Je suis invité à Beaubourg. Pour une causerie lors d’une table-ronde dont le titre est : « Code et littérature ». La table-ronde du forum Vertigo est retransmise en direct sur le site Web de l’Ircam et archivée. Moi, je préfère ne pas être photographié, filmé et enregistré. Mon hôte me dit qu’il ne coupera pas la caméra. Je propose de faire ma présentation sur et avec le Reading Club, c’est-à-dire sur le Net. Le Reading Club a été choisi pour figurer sur la ligne de temps « littérature » dans l’exposition qui se trouve à l’étage, à quelques dizaines de mètres de la table-ronde. Quoi de plus juste finalement que de parler de l’encodage du réel avec une « machine » d’encodage, ou plutôt de laisser parler – ou de faire parler – elle-même cette « machine » littéraire. J’invite Annie Abrahams à me rejoindre pour cette très courte performance en ligne. Elle est paramétrée pour durer huit minutes avec une limite de 1000 caractères. Pour Annie et moi, la durée est exceptionnellement courte. Jamais il n’y eut de session du Reading Club aussi courte.

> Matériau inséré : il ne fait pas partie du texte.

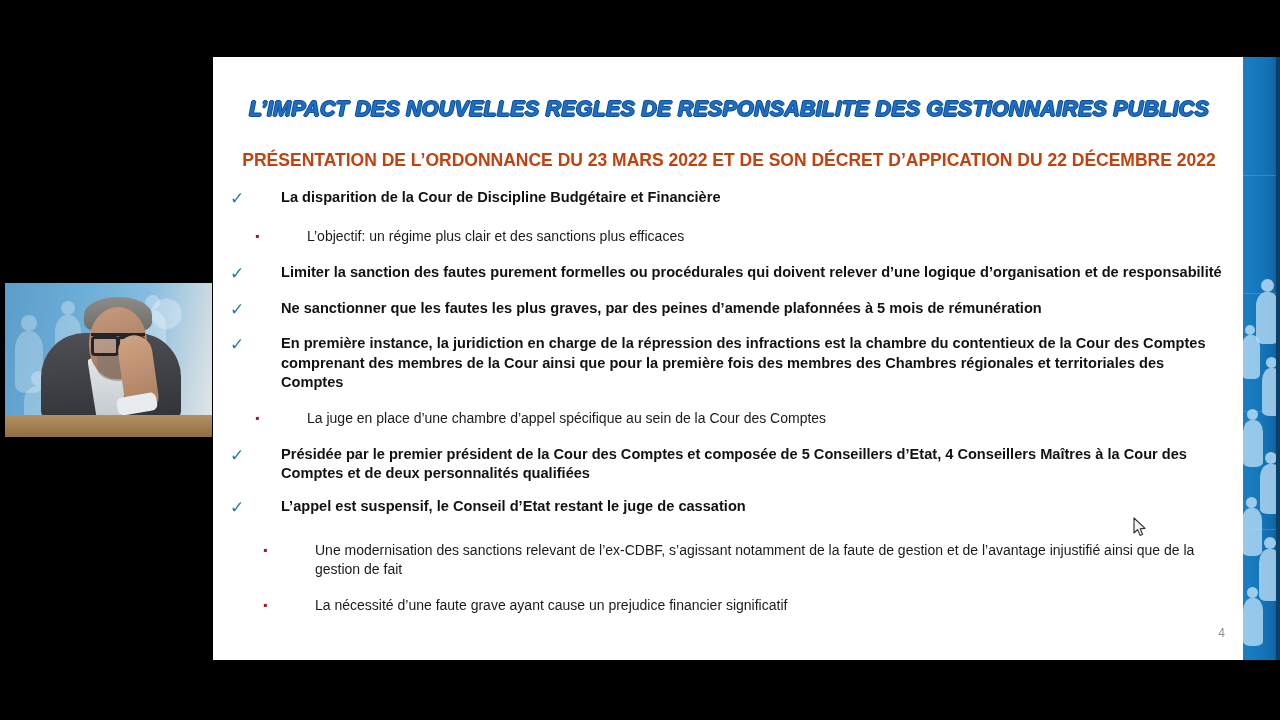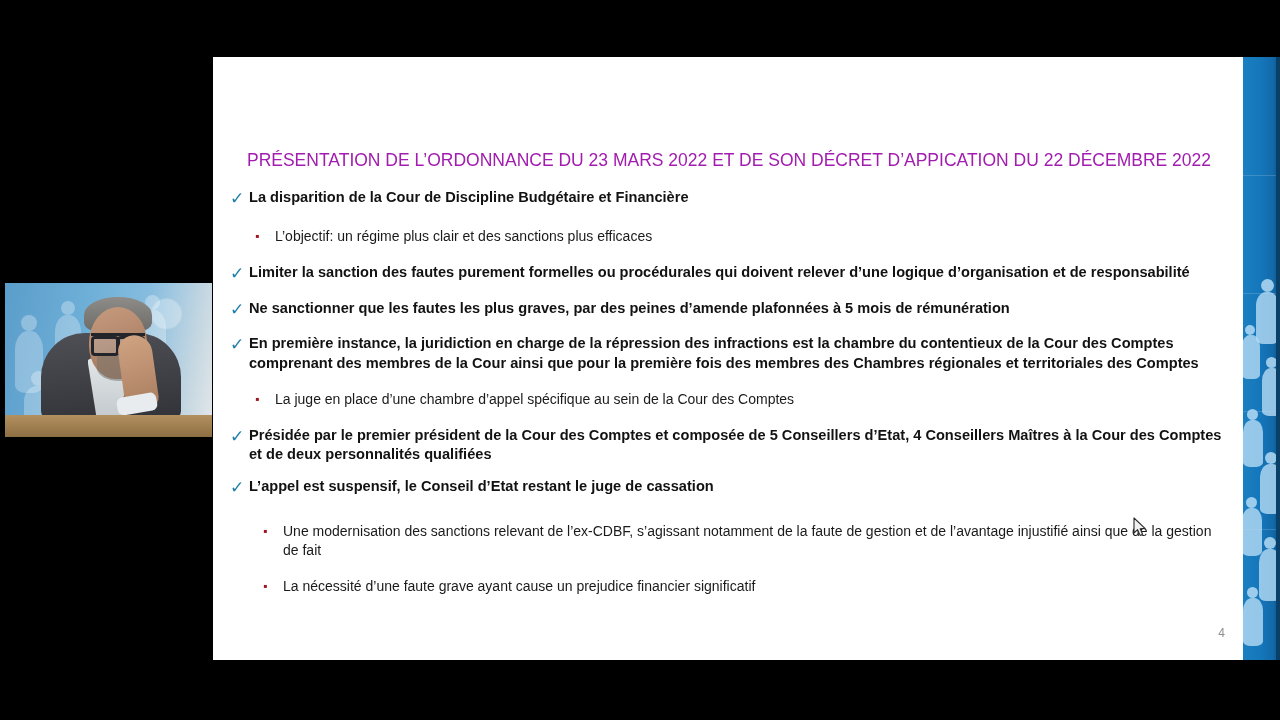"L’IMPACT DES NOUVELLES REGLES DE" div { html: none -> <div>L’IMPACT DES NOUVELLES REGLES DE RESPONSABILITE DES GESTIONNAIRES PUBLICS</div> }
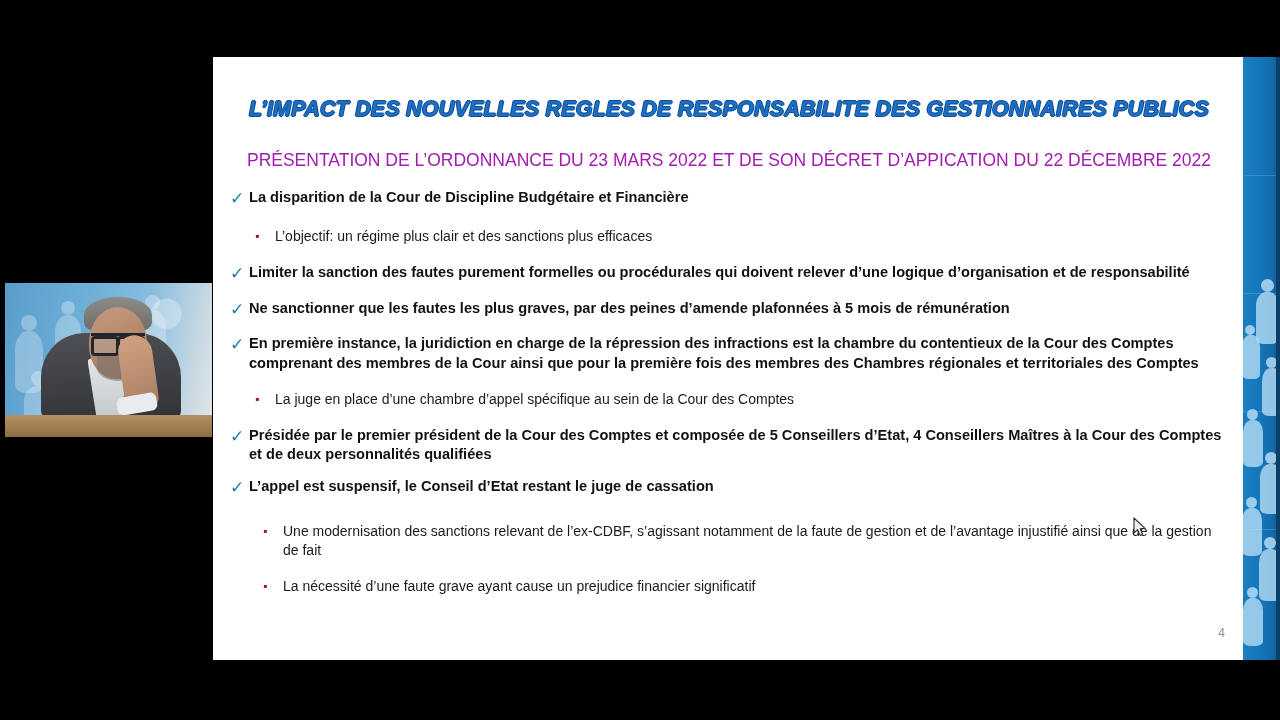"PRÉSENTATION DE L’ORDONNANCE DU 23" #subtitle { color: #a21caf -> #c2410c; font-weight: 400 -> 700 }
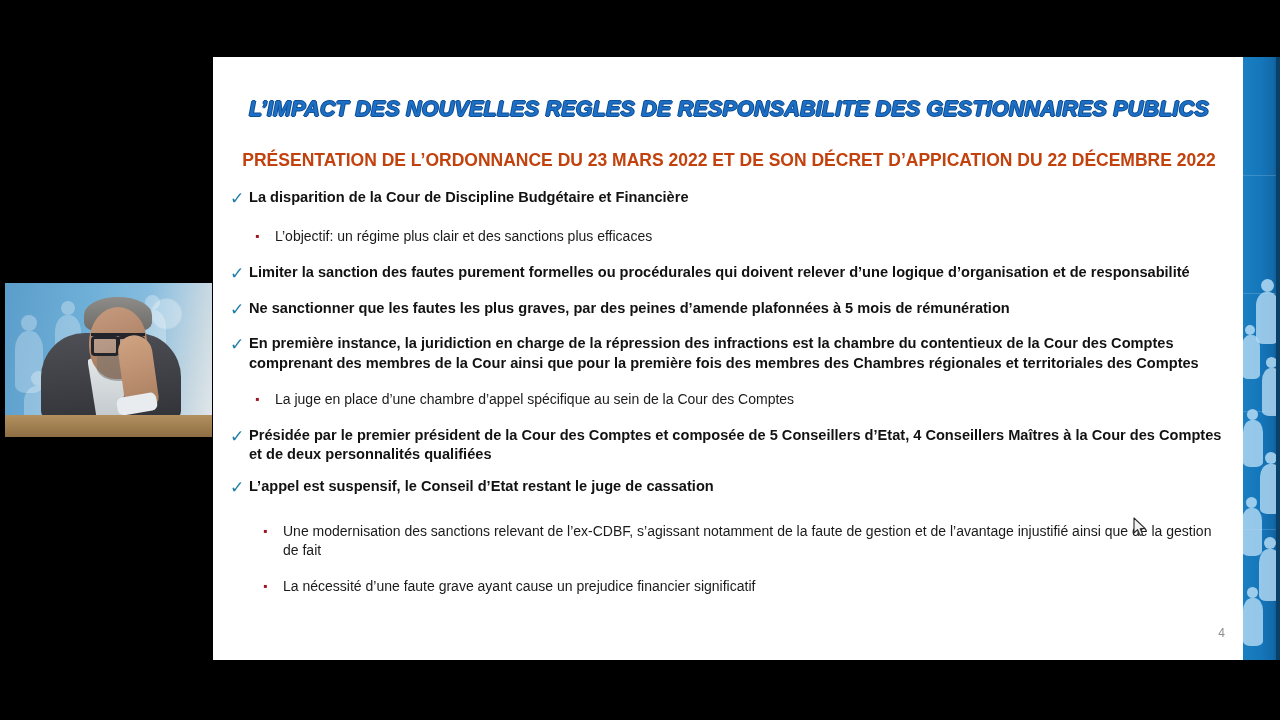"La disparition de la Cour" .row .txt { margin-left: none -> 32px }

Le matin, j’indique à Emmanuel Cyriaque la procédure à suivre pour se connecter à la session et régler la taille de l’écran. Elle doit être vidéoprojetée. A 14h, je me rends dans ma chambre d’hôtel. Une fois de plus, je serai invisible. Il y a une chaise vide sur la scène. Emmanuel annonce mon absence. Annie est en ligne, aux Pays-Bas. Nous attendons le top qui lancera la session. Nous papotons sur le tchat. Cette fois, il n’y a pas de texte à commenter. Je me suis fixé d’écrire au fil du clavier. Sur la mort de l’auteur. Annie interviendra à sa guise au cœur du texte. Vers 15h35, signal d’Emmanuel, je lance la session. Nous écrivons et lisons pendant huit minutes. Le tchat est très actif, mais pour nous, c’est sur le pad que tout se passe.

Je retourne à Beaubourg pour écouter la table-ronde suivante. Je comprends que rien ne s’est passé comme prévu. Emmanuel n’a pas activé la session. La salle n’a vu que le tchat. L’écran n’a pas été correctement réglé. Tout occupés que nous étions sur le pad du Reading Club, le tchat est resté silencieux pendant de longues minutes. La salle s’est impatientée, puis a ri. J’y vois l’ironie des machines. Je ne voulais pas être filmé. C’est la performance elle-même qui n’a pas eu lieu. Personne ne la verra autrement que sous sa forme archivée. Le dernier mot, à notre époque, revient toujours à l’archive. C’est ce que le bug, à situer ici, dans cet acte précis, dans le rapport humain-machine, nous fait savoir. J’ai voulu lutter contre l’archive. L’archive a eu raison de moi.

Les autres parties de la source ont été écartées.